■ Goal of the exercise
Filter the entries for lines with the word "position".
——
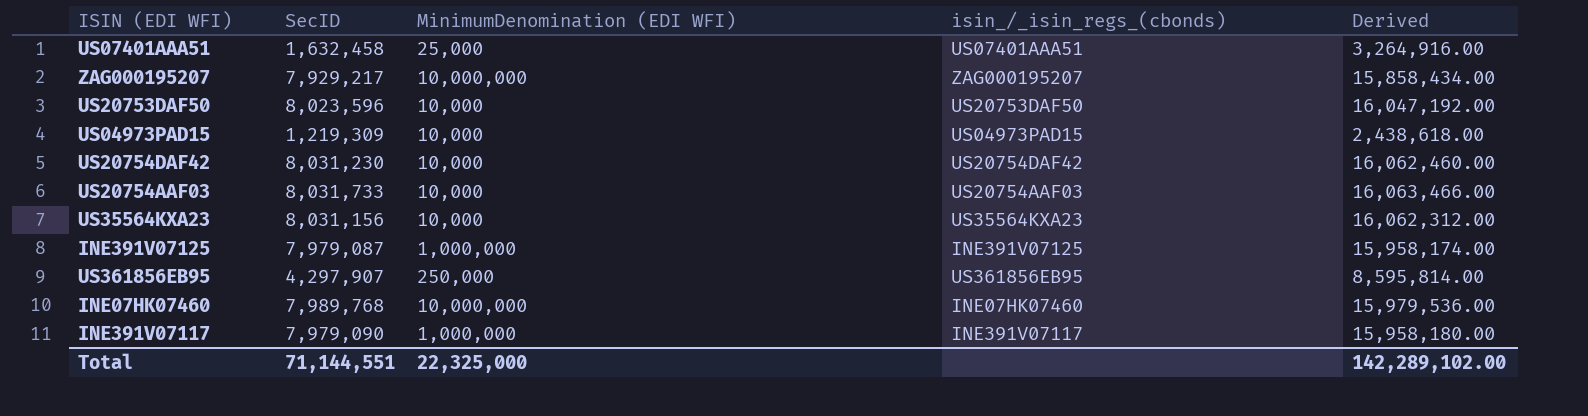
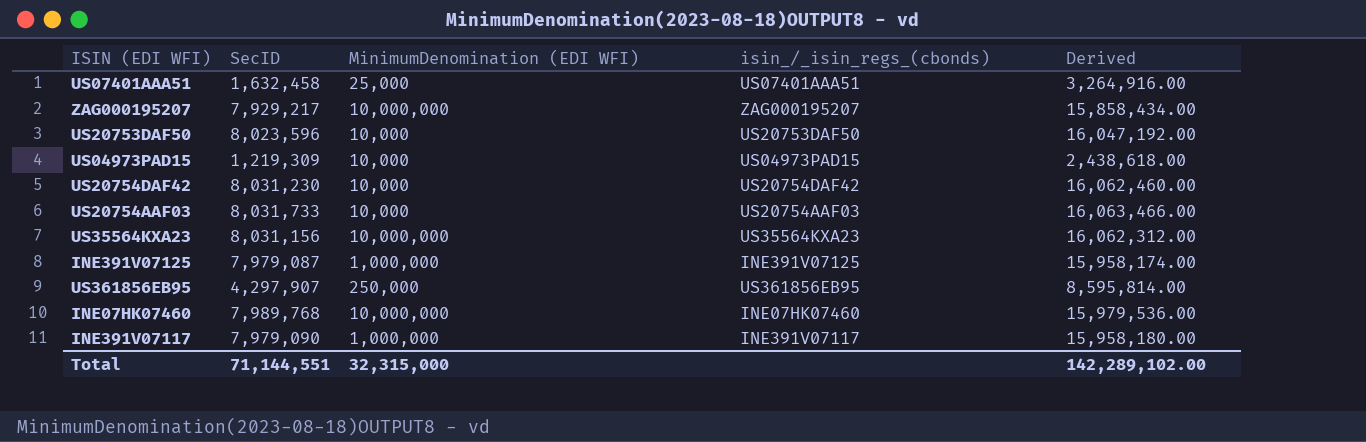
US35564KXA23 | MinimumDenomination (EDI WFI): 10,000 -> 10,000,000
Total | MinimumDenomination (EDI WFI): 22,325,000 -> 32,315,000

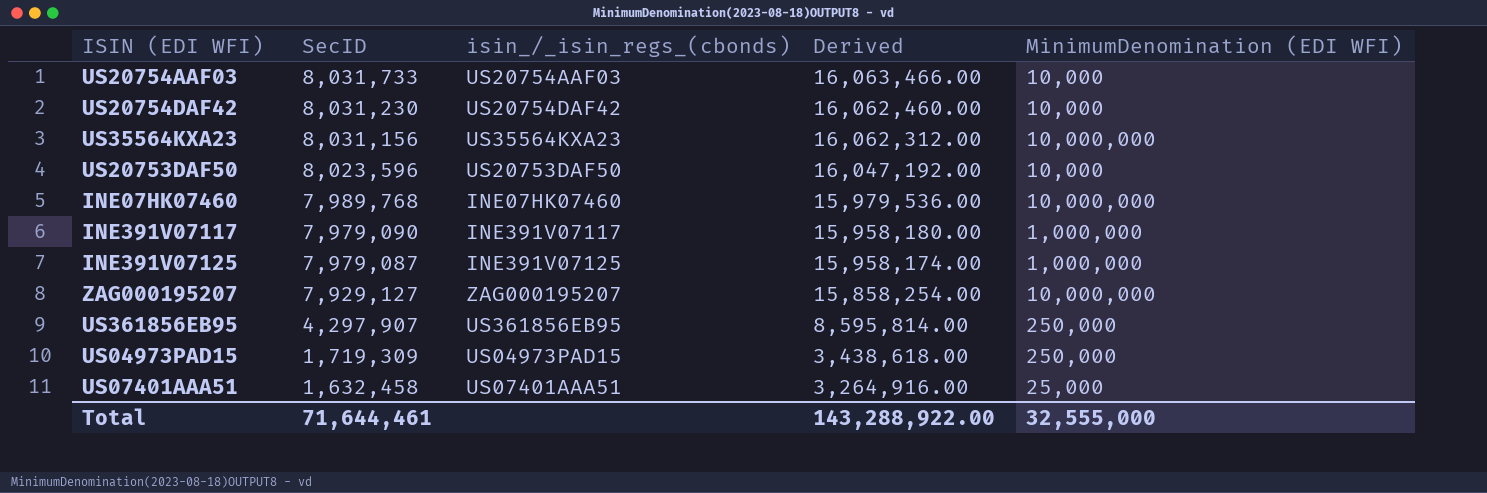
row order: none -> SecID descending
column MinimumDenomination (EDI WFI) | position: 3 -> 5
ZAG000195207 | SecID: 7,929,217 -> 7,929,127
ZAG000195207 | Derived: 15,858,434.00 -> 15,858,254.00
US04973PAD15 | SecID: 1,219,309 -> 1,719,309
US04973PAD15 | Derived: 2,438,618.00 -> 3,438,618.00
US04973PAD15 | MinimumDenomination (EDI WFI): 10,000 -> 250,000
Total | SecID: 71,144,551 -> 71,644,461
Total | Derived: 142,289,102.00 -> 143,288,922.00
Total | MinimumDenomination (EDI WFI): 32,315,000 -> 32,555,000

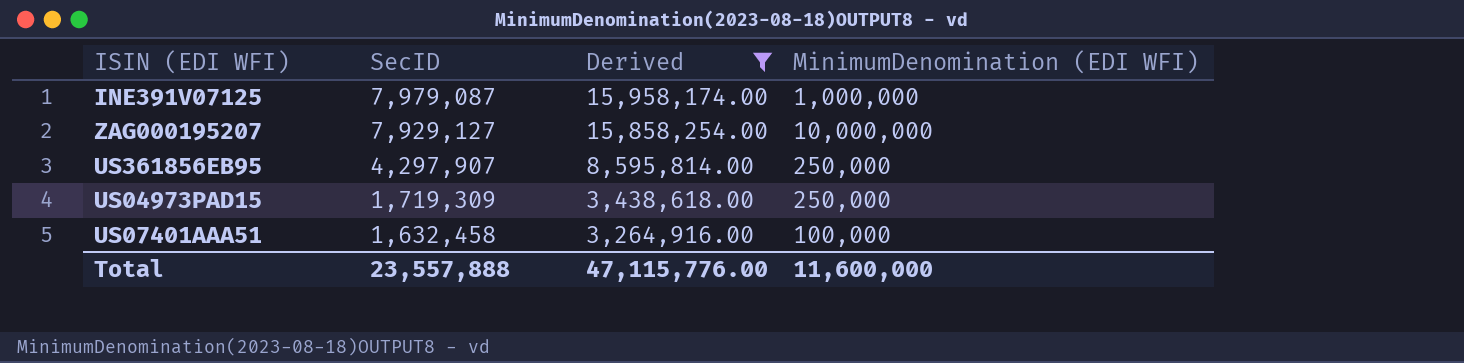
filter: none -> Derived <= 15,958,174.00
column isin_/_isin_regs_(cbonds) | position: 3 -> none
US07401AAA51 | MinimumDenomination (EDI WFI): 25,000 -> 100,000
Total | SecID: 71,644,461 -> 23,557,888
Total | Derived: 143,288,922.00 -> 47,115,776.00
Total | MinimumDenomination (EDI WFI): 32,555,000 -> 11,600,000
——
■ Answer for the task
column MinimumDenomination (EDI WFI) | position: 3 -> 5
column isin_/_isin_regs_(cbonds) | position: 3 -> none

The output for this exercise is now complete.